> **EXERCISE GOAL**
Quote the entries below from the line with "subtotal: 22.22 -> 16.88" through the line with "KART HP C4841A", both ends included, and only those lines.

[Opening INFORMATION section]

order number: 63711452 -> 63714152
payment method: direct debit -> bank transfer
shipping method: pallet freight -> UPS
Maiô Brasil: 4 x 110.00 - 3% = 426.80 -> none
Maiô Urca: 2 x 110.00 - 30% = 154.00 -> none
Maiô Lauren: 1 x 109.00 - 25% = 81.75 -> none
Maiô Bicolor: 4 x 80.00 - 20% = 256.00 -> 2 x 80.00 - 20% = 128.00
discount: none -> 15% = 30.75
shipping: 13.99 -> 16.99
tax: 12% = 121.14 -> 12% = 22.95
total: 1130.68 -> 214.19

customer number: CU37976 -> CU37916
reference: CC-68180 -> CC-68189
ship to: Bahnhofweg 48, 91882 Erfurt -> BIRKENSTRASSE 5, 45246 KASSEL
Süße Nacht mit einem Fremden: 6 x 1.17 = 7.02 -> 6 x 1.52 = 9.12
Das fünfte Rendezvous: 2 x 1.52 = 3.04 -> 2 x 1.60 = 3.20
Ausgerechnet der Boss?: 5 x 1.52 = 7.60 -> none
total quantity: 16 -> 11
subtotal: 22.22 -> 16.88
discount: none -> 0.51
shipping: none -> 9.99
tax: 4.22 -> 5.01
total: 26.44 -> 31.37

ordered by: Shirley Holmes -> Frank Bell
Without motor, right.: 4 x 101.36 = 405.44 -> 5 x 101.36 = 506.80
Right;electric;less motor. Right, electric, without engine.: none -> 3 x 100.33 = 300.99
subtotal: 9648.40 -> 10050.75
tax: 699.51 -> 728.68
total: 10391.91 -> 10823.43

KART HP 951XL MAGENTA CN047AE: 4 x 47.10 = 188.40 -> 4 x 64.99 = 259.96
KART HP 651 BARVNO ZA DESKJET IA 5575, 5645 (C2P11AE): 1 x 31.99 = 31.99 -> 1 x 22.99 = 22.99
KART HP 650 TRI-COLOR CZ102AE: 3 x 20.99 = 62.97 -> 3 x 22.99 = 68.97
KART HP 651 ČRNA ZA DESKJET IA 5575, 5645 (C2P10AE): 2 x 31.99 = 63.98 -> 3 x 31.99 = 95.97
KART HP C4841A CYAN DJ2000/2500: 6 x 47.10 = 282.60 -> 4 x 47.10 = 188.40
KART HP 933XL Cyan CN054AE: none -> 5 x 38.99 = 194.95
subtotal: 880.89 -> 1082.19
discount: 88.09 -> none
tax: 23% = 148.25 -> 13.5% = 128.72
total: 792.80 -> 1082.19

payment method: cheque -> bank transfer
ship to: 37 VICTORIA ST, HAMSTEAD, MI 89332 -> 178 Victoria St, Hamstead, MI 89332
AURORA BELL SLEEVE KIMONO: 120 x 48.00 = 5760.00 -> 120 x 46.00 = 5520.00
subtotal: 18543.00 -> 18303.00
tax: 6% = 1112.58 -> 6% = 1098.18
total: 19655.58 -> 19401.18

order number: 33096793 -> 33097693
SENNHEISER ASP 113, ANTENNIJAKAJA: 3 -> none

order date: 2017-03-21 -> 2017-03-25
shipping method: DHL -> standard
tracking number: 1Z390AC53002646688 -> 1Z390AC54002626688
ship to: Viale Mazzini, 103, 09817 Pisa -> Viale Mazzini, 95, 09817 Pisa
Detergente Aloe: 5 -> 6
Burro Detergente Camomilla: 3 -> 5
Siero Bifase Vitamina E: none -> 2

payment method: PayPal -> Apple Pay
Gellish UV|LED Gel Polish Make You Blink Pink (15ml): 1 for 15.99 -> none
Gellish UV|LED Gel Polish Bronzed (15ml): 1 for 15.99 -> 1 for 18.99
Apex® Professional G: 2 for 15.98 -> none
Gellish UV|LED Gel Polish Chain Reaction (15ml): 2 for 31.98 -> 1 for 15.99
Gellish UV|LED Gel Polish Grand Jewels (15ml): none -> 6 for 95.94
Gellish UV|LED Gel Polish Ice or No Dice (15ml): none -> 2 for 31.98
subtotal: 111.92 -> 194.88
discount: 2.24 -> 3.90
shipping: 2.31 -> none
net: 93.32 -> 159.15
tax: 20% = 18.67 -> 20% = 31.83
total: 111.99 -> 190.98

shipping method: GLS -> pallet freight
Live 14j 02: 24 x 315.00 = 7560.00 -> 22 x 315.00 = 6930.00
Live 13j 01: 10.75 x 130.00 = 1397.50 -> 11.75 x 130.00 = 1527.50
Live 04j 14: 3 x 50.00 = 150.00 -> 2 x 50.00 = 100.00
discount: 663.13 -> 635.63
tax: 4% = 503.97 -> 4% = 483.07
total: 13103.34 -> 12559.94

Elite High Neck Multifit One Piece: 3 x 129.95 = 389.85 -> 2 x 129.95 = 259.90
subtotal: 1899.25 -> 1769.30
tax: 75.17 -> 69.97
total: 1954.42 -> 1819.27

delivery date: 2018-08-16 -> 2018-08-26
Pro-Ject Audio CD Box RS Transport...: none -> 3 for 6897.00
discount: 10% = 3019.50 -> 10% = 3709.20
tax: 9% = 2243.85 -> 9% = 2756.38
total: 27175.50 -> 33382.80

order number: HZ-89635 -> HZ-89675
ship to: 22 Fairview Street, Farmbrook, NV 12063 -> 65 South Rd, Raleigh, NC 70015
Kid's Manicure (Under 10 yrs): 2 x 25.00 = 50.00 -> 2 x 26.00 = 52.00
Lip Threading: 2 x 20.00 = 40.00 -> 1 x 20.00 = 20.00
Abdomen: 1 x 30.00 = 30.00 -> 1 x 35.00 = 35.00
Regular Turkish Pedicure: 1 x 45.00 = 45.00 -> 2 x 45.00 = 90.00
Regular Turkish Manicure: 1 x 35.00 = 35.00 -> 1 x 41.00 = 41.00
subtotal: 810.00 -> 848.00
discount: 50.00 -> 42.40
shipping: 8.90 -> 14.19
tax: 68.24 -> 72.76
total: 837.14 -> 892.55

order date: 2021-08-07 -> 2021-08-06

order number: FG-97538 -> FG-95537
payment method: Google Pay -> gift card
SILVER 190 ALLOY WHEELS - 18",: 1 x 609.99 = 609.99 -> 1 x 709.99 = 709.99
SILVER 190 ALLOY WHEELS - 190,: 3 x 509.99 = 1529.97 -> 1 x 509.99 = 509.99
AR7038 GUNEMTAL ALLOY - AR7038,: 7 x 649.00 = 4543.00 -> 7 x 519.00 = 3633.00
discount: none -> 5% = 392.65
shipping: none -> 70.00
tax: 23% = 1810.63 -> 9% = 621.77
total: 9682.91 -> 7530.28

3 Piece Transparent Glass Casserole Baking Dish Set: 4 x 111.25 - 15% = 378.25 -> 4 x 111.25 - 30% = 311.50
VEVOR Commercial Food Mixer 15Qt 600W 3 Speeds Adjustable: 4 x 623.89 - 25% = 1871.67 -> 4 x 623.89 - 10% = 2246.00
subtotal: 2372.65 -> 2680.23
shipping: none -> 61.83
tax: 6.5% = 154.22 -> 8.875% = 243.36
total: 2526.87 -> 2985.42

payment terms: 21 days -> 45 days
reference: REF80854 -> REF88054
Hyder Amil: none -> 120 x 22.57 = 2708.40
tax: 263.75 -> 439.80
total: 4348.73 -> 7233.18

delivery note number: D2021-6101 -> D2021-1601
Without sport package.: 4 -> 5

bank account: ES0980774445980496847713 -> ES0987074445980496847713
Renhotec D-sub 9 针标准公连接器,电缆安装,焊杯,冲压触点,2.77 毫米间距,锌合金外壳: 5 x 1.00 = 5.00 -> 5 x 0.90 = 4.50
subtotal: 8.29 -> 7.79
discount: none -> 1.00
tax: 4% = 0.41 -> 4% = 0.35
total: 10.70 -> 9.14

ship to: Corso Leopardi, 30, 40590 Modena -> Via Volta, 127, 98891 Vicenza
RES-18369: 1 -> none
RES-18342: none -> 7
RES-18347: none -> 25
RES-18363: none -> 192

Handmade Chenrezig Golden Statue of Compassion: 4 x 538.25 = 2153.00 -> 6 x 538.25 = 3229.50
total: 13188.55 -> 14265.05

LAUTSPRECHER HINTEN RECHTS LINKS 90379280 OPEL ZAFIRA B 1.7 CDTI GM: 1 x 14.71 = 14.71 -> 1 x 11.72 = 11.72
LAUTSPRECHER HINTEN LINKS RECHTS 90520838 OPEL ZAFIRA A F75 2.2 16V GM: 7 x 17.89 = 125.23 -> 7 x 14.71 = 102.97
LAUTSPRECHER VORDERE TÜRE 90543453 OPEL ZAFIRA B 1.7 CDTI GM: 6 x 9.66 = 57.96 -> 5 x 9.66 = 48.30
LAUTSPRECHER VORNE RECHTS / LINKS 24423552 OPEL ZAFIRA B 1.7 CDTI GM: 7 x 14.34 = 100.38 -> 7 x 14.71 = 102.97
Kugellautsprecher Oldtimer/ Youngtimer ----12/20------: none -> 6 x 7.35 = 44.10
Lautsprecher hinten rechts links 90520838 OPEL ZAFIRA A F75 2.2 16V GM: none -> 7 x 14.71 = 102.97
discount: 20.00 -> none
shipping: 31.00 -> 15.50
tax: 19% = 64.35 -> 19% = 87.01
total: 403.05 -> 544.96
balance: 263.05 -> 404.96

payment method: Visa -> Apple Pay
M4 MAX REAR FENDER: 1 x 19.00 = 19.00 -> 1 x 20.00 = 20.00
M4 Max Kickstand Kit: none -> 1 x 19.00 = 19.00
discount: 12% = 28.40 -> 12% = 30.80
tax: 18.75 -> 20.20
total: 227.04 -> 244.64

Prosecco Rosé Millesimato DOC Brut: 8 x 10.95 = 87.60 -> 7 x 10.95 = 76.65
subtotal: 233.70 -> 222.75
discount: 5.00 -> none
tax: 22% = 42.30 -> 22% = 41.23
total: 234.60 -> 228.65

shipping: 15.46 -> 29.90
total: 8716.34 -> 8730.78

[Closing INFORMATION section]

> **ANSWER SECTION**
subtotal: 22.22 -> 16.88
discount: none -> 0.51
shipping: none -> 9.99
tax: 4.22 -> 5.01
total: 26.44 -> 31.37

ordered by: Shirley Holmes -> Frank Bell
Without motor, right.: 4 x 101.36 = 405.44 -> 5 x 101.36 = 506.80
Right;electric;less motor. Right, electric, without engine.: none -> 3 x 100.33 = 300.99
subtotal: 9648.40 -> 10050.75
tax: 699.51 -> 728.68
total: 10391.91 -> 10823.43

KART HP 951XL MAGENTA CN047AE: 4 x 47.10 = 188.40 -> 4 x 64.99 = 259.96
KART HP 651 BARVNO ZA DESKJET IA 5575, 5645 (C2P11AE): 1 x 31.99 = 31.99 -> 1 x 22.99 = 22.99
KART HP 650 TRI-COLOR CZ102AE: 3 x 20.99 = 62.97 -> 3 x 22.99 = 68.97
KART HP 651 ČRNA ZA DESKJET IA 5575, 5645 (C2P10AE): 2 x 31.99 = 63.98 -> 3 x 31.99 = 95.97
KART HP C4841A CYAN DJ2000/2500: 6 x 47.10 = 282.60 -> 4 x 47.10 = 188.40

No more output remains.